Anyone in the U.S. involved with ediscovery issues in the European Union likely keeps a close eye on the European General Data Protection Regulation (GDPR), which went into effect in May 2018. Designed to standardize privacy regulations relating to how electronic information is maintained, processed, used, or transferred, the regulation continues to evolve while U.S. ediscovery practitioners are still trying to figure out its inherent impediments with regards to cross-border ediscovery. Not only does the GDPR influence what data might possibly be found in ediscovery, but also puts potential roadblocks in the cross-border ediscovery process. Of course, the same could likely be said of many EU country specific privacy rules, so perhaps nothing much has changed beyond the addition of ever more same old same old bureaucratic and legal hurdles. 

Meanwhile, the European countries themselves are still trying to resolve differences between their existing privacy laws and GDPR dictates at the same time the European Data Protection Board (EDPB) continues to revise and update the regulation. In fact, last month the EDPB released its latest revision in the form of 169 guidelines on “consent.” 

Consent Important for Web Cookies (and Coeds)

These guidelines are akin to U.S. Title IX Higher Education Act guidelines schools create to define what constitutes consent, and mandates how consent should be perceived to have been freely granted, for the purposes of determining legal consensual sexual intercourse between university students. With regard to the new GDPR guidelines, though, consent involves intercourse with a cookie—and no, not sexual; and no, not the kind you eat! 

We’re talking about Internet web cookies that—among other things—help speed up a person’s browsing experience, but also allow companies to keep track of a person’s web browsing habits—among other things. As with sexual intercourse, we firmly believe that cookie consent should be mandatory, otherwise what your computer (and personal privacy) experience is non-consensual. 

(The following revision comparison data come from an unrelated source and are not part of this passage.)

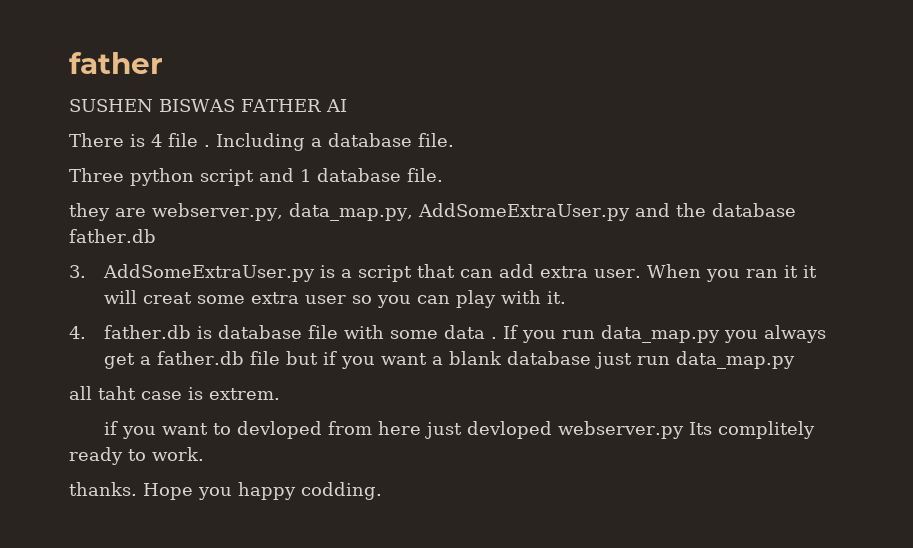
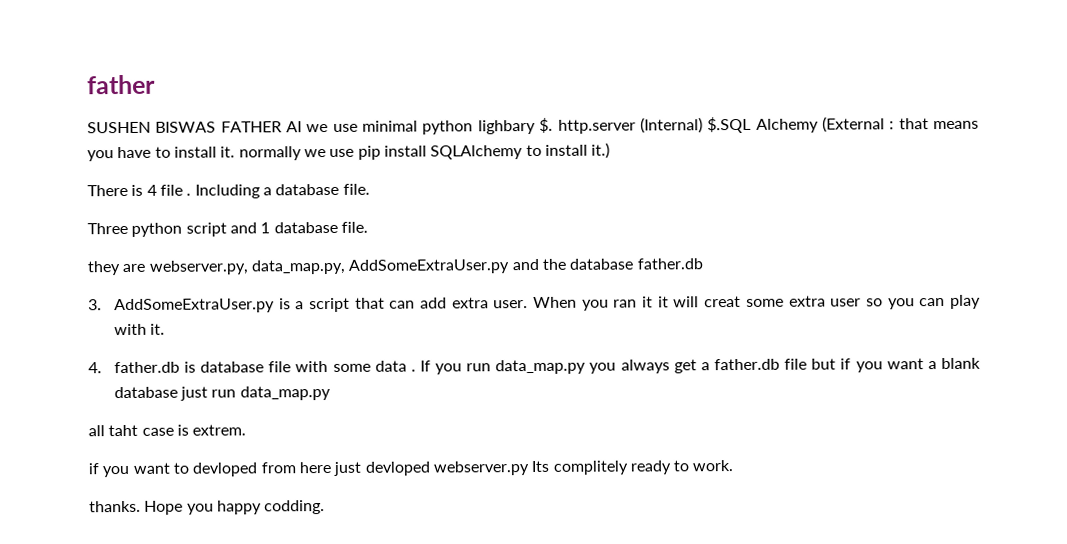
- SUSHEN BISWAS FATHER AI
+ SUSHEN BISWAS FATHER AI we use minimal python lighbary $. http.server (Internal) $.SQL Alchemy (External : that means you have to install it. normally we use pip install SQLAlchemy to install it.)

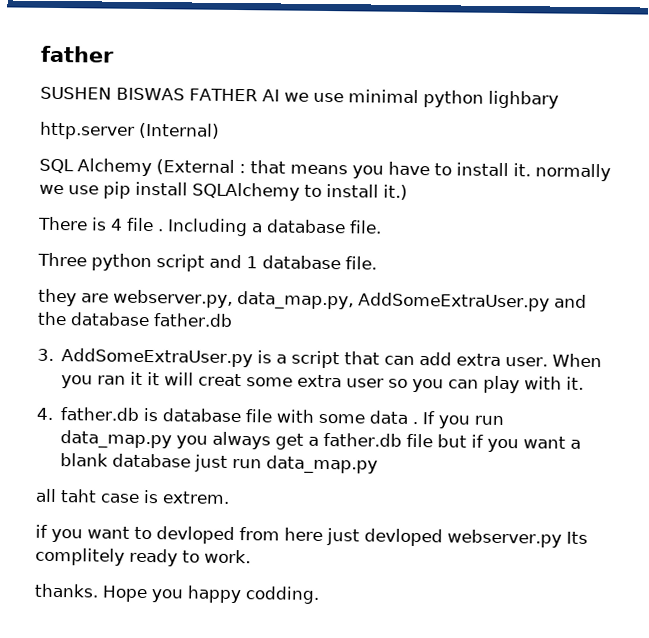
- SUSHEN BISWAS FATHER AI we use minimal python lighbary $. http.server (Internal) $.SQL Alchemy (External : that means you have to install it. normally we use pip install SQLAlchemy to install it.)
+ SUSHEN BISWAS FATHER AI we use minimal python lighbary
+ http.server (Internal)
+ SQL Alchemy (External : that means you have to install it. normally we use pip install SQLAlchemy to install it.)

While the EDPB’s “Guidelines 05/2020 on consent under Regulation 2106/679 (Version 1.0)” will likely not prove to be a direct hindrance on any cross-border ediscovery, we suppose it could impact what data might potentially be found in ediscovery. If nothing else, it might limit data collected by companies given the new bureaucratic burdens of gaining lawful cookie consent.

Anyhow, college students can be thankful that those EU bureaucrats didn’t draw up the Title IX guidelines. If they had, figuring out how to have lawful consensual sex would take at least a half dozen hours and then you’d need a couple of more hours to assess the strength of all consent protocols.